Folha de S. Paulo


Números em estudo ainda preocupam, diz presidente do Ipea após correção

O presidente do Ipea (Instituto de Pesquisa Econômica Aplicada), Marcelo Neri, disse que o erro cometido na pesquisa sobre violência sexual contra mulheres não descredencia o órgão nem a própria pesquisa.

Em entrevista à Folha, Neri afirmou que a sondagem ainda expõe números preocupantes com relação ao machismo no Brasil.

"Os resultados mudam em grau, mas não no teor da pesquisa. O Ipea é vítima do sucesso da pesquisa. Os 65% não tinham sido nem destacados, mas chamaram a atenção, com razão", diz.

Ele cita um dado que permaneceu o mesmo: 58,5% concordaram que, se as mulheres soubessem se comportar, haveria menos estupros.

Para Neri, o número denuncia uma sociedade "problemática", mas "irrequieta". "A impressão é que as cicatrizes mudaram de lugar, mas continuam presentes", afirma.

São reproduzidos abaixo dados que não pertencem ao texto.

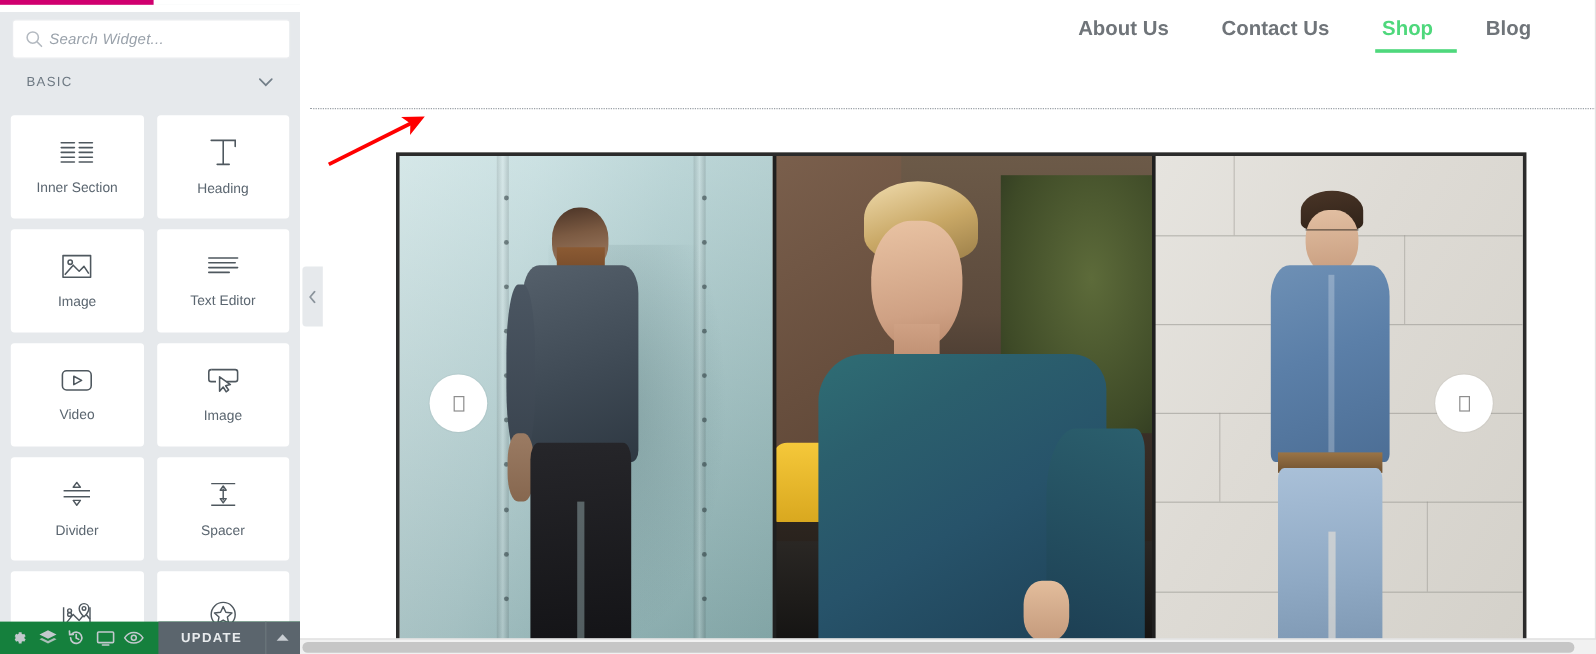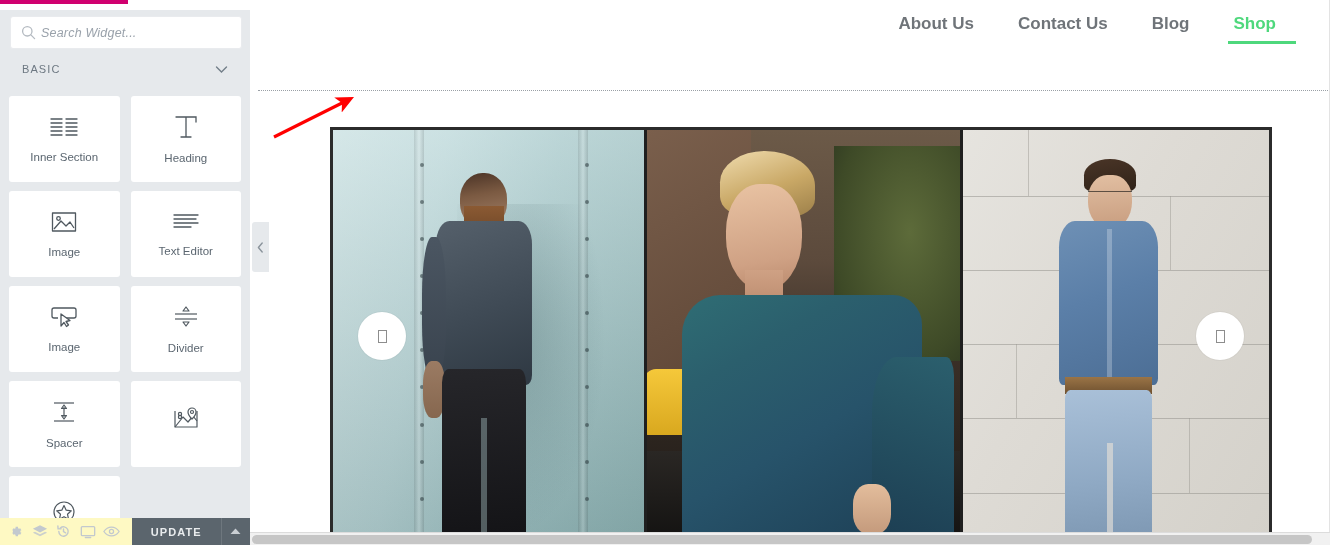"Blog" div.nav-item { order: before "Shop" -> after "Shop" }
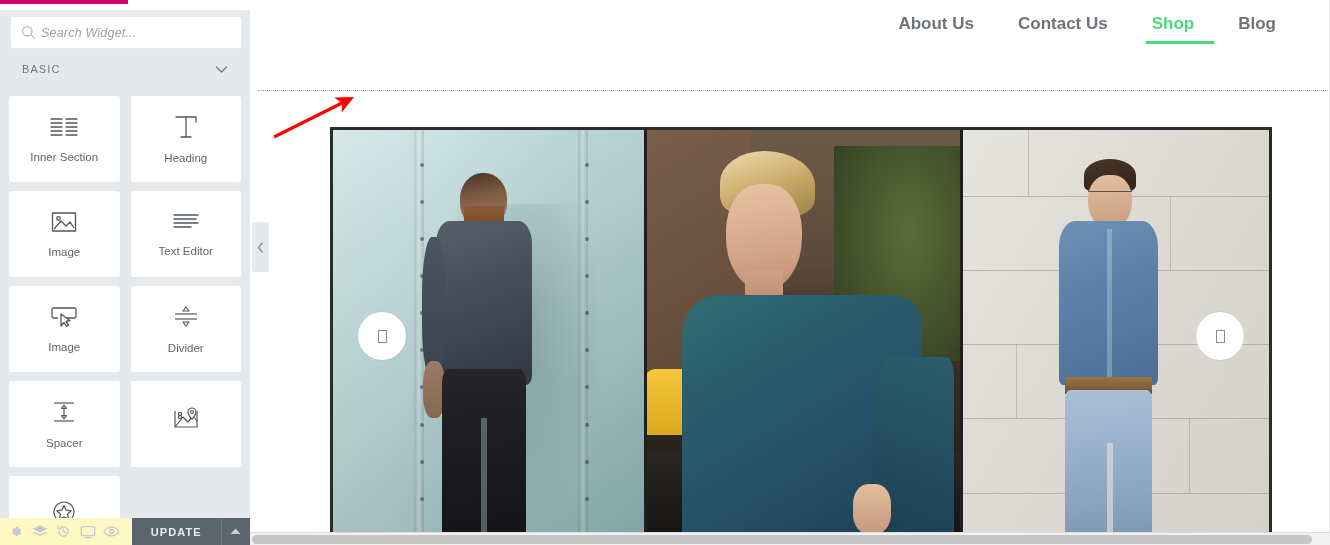"Video" div.widget-card { html: none -> <div> <span> <svg> <rect></rect> <polygon></polygon> </svg> </span> <span>Video</span> </div> }
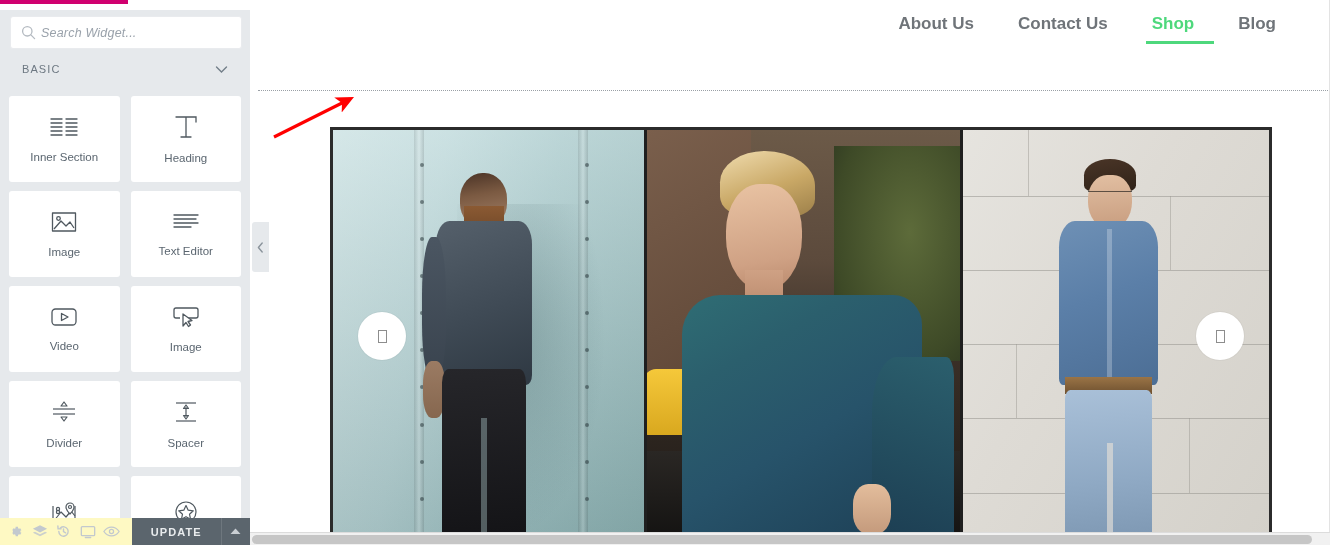"UPDATE" #panel-toolbar { background: #fef9c3 -> #15803d }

O presidente do Ipea refuta que tenha havido qualquer falha de procedimento na elaboração da pesquisa.

Ele considera "corriqueiras as críticas contra as perguntas da pesquisa" -se, por exemplo, o termo "atacadas" e "estupradas" demandam interpretações distintas.

Ele disse que a amostragem, também questionada por especialistas, não precisa de ajustes.

"A amostra de uma pesquisa domiciliar tem seus problemas, mas é bem-feita. Se existissem mais mulheres, atenuaria o problema. Se existissem mais homens, denunciaria um problema ainda mais grave."

"Foi um erro. Erros acontecem. Tal como sai no jornal uma resposta a um dado errado, saiu do Ipea essa errata", finalizou Neri.

Após a divulgação da errata do Ipea, a organizadora do protesto online #Nãomereçoserestuprada, Nana Queiroz, 28, disse "estar feliz" com o erro no levantamento.

No entanto, ela pondera: segundo o novo dado do órgão do governo federal, um em cada quatro brasileiros ainda acredita que a roupa da mulher justifica ataques.

"A gente está celebrando o erro porque o cenário não é tão ruim quanto imaginávamos. Mas não quer dizer que os 26% sejam bons. Precisamos lutar para que seja zero."

Na semana passada, após a divulgação oficial do levantamento, a jornalista organizou um protesto virtual contra o machismo no país.

Milhares de mulheres publicaram no Facebook fotos sem roupa, da cintura para cima, com cartazes cobrindo os seios e frases como "Eu não mereço ser estuprada".

Minutos depois de publicar sua foto, Nana foi ameaçada de estupro e até de morte em posts na web. A presidente Dilma Rousseff se solidarizou com ela em sua conta pessoal no Twitter.

AMEAÇAS

Hoje, Nana visitou a sede da Polícia Federal em Brasília, onde mora. A instituição está tentando identificar os autores das ameaças.

"Não podemos usar esse erro para tentar minimizar a legitimidade da luta contra a violência à mulher", diz Juliana de Faria, 29, criadora da campanha "Chega de Fiu Fiu" e autora de um blog.

Para a secretária municipal de Políticas para as Mulheres de São Paulo, Denise Motta Dau, o erro da pesquisa é uma boa notícia.

"Que bom que o número é menor, mas isso não diminui o fato de que muitas mulheres são estupradas, espancadas e assassinadas", diz.